Giving Back


Everything I know I learned in Kindergarten

Do you remember that book called Everything I know I leaned in Kindergarten? I was thinking about that book title the other day after interviewing one of our guests for the podcast. I was asking our guest about growing up with role models that gave back.  It is always fascinating to discover people’s earliest acts of kindness. Who they modeled? Where they learned the importance of helping others.

As the interview ended, I found myself trying to answer the question myself. What were my earliest memories of charity? Actually, it is one of my most vivid early memories. So I thought I would share it here. Let me set the scene first. The year is 1971, I’m five years old and in Mrs. Thompson’s kindergarten class.
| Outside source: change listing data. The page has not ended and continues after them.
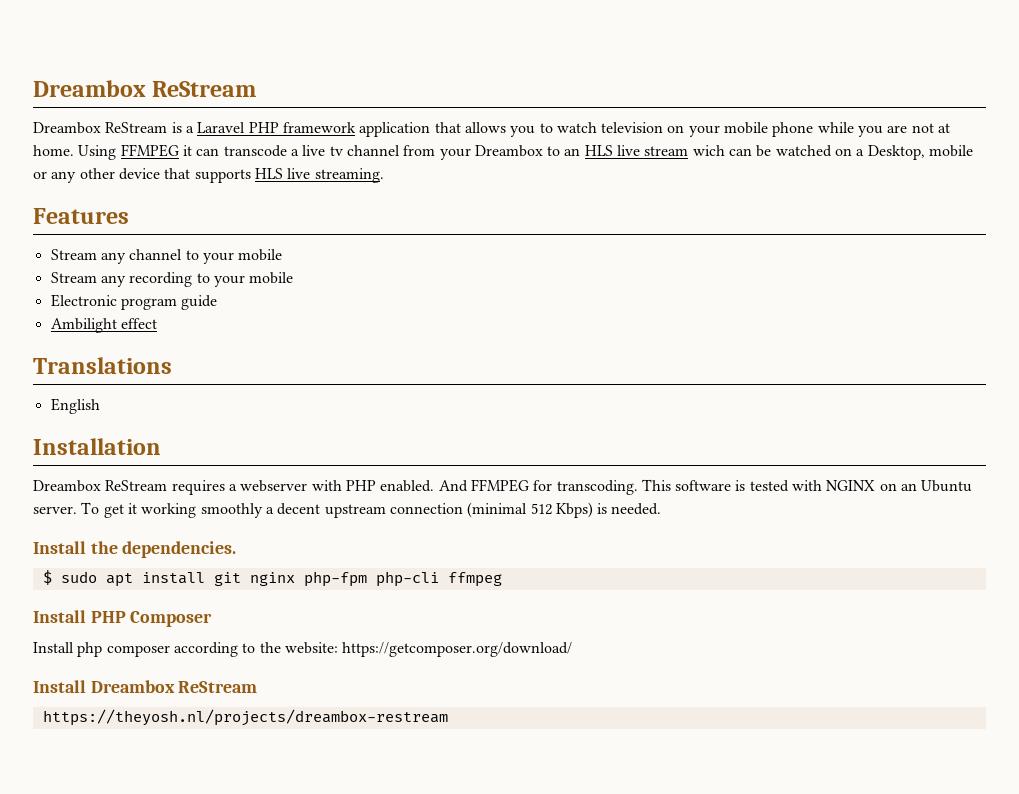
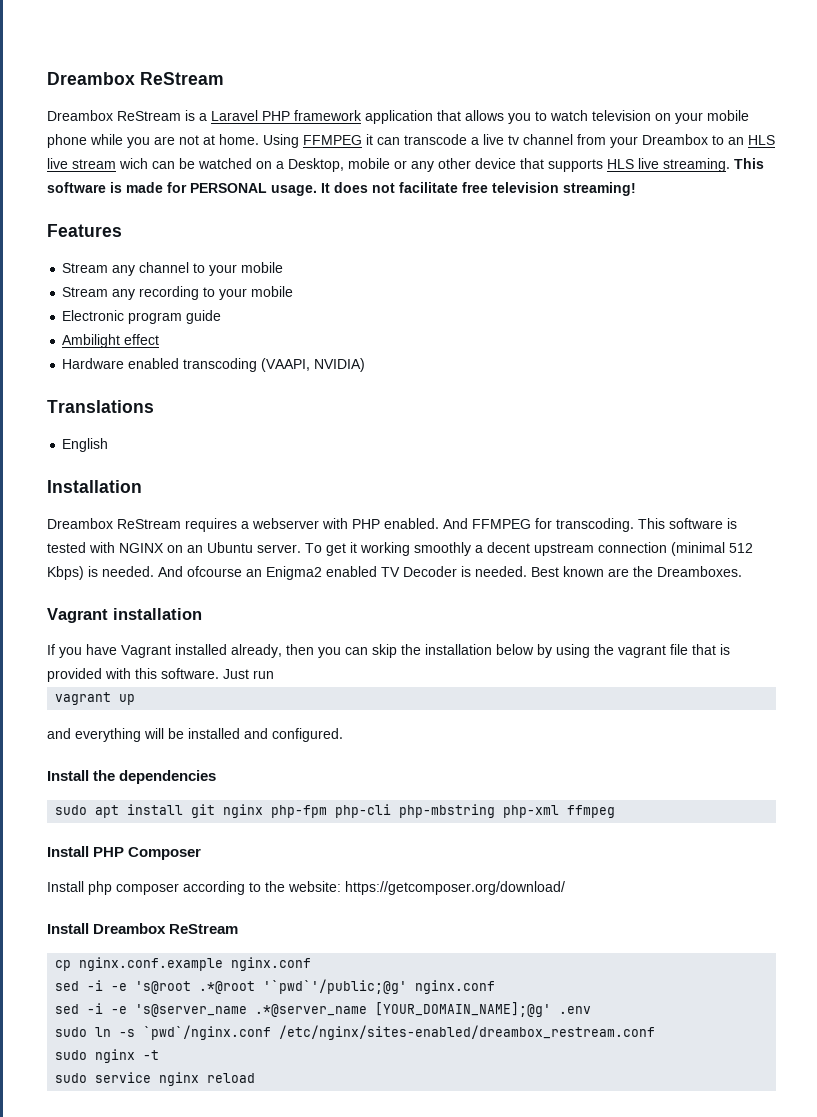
(384, 175) none -> [734,158,764,169] [47,182,636,196] This software is made for PERSONAL usage. It does not facilitate free television streaming!
(157, 323) none -> [62,358,366,372] // Hardware enabled transcoding (VAAPI, NVIDIA)
(662, 509) none -> [158,566,742,580] [47,608,202,623] [47,644,730,658] [47,668,274,682] [55,692,136,705] [47,728,343,742] And ofcourse an Enigma2 enabled TV Decoder is needed. Best known are the Dreamboxes. // Vagrant installation // If you have Vagrant installed already, then you can skip the installation below by using the vagrant file that is provided with this software. Just run // vagrant up // and everything will be installed and configured.
[122,541,237,558] [42,570,52,585] dependencies. // $ -> [119,770,217,784] dependencies //
(439, 579) none -> [399,804,560,818] php-mbstring php-xml
[42,709,448,726] https://theyosh.nl/projects/dreambox-restream -> [55,957,312,971] [55,979,496,994] [55,1002,592,1017] [55,1025,656,1040] [55,1049,160,1063] [55,1072,256,1086] cp nginx.conf.example nginx.conf // sed -i -e 's@root .*@root '`pwd`'/public;@g' nginx.conf // sed -i -e 's@server_name .*@server_name [YOUR_DOMAIN_NAME];@g' .env // sudo ln -s `pwd`/nginx.conf /etc/nginx/sites-enabled/dreambox_restream.conf // sudo nginx -t // sudo service nginx reload

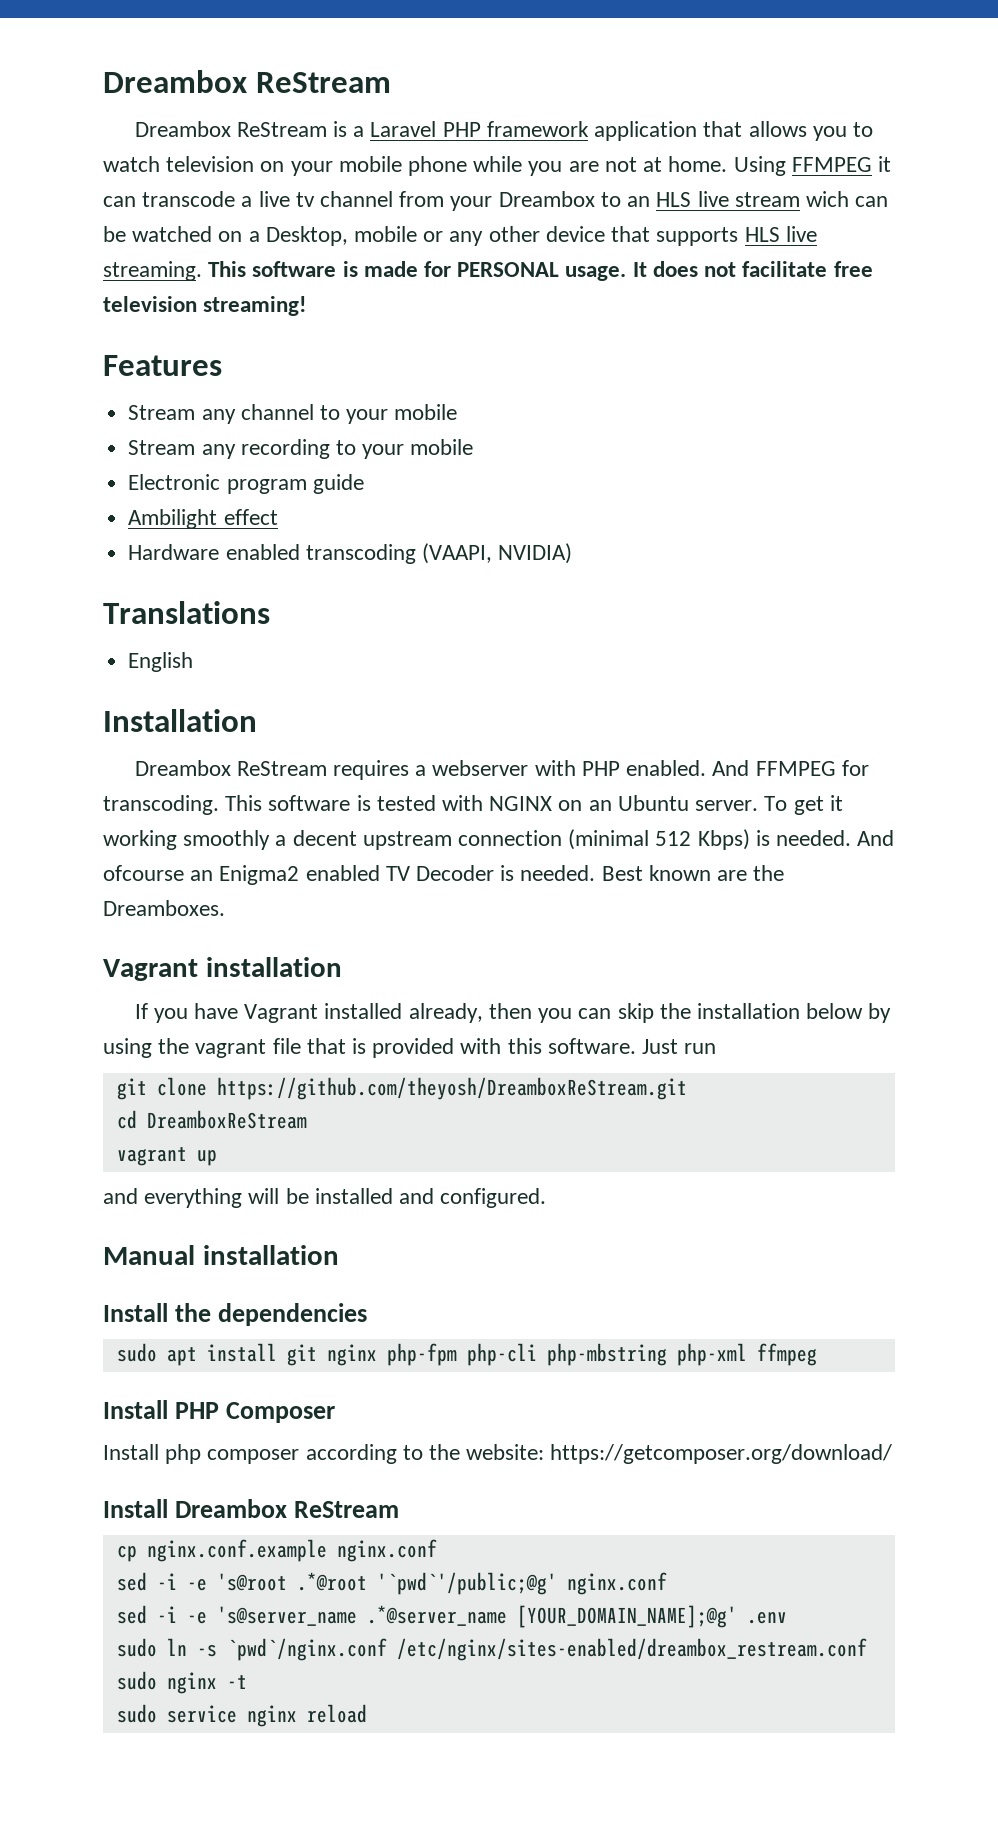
(274, 674) none -> [116,1077,687,1100] [116,1110,307,1129] // git clone https://github.com/theyosh/DreamboxReStream.git // cd DreamboxReStream
(343, 735) none -> [103,1245,339,1265] // Manual installation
Mrs. Thompson, who might have been 100 at the time was the sweetest kindest woman. She asked all of our class to bring in pennies for the poor. I know poor is no longer politically correct but it was the seventies. I vividly remember going home and emptying my own piggy bank and cramming a handful of pennies into my chubby hands. Something  about this made me so happy.

The next morning Mrs. Thompson asked the class of twenty who had brought in pennies. I raised my hand along with five other students and she called us all up to the front of the class and gave us a sucker for every penny we brought in.  It was amazing.  I felt so excited to be getting rewarded but still didn’t understand why we received lollipops.  Mrs. Thompson didn’t say anything else but thanked us for caring for others. I remember feeling very proud and excited about the bonus of candy.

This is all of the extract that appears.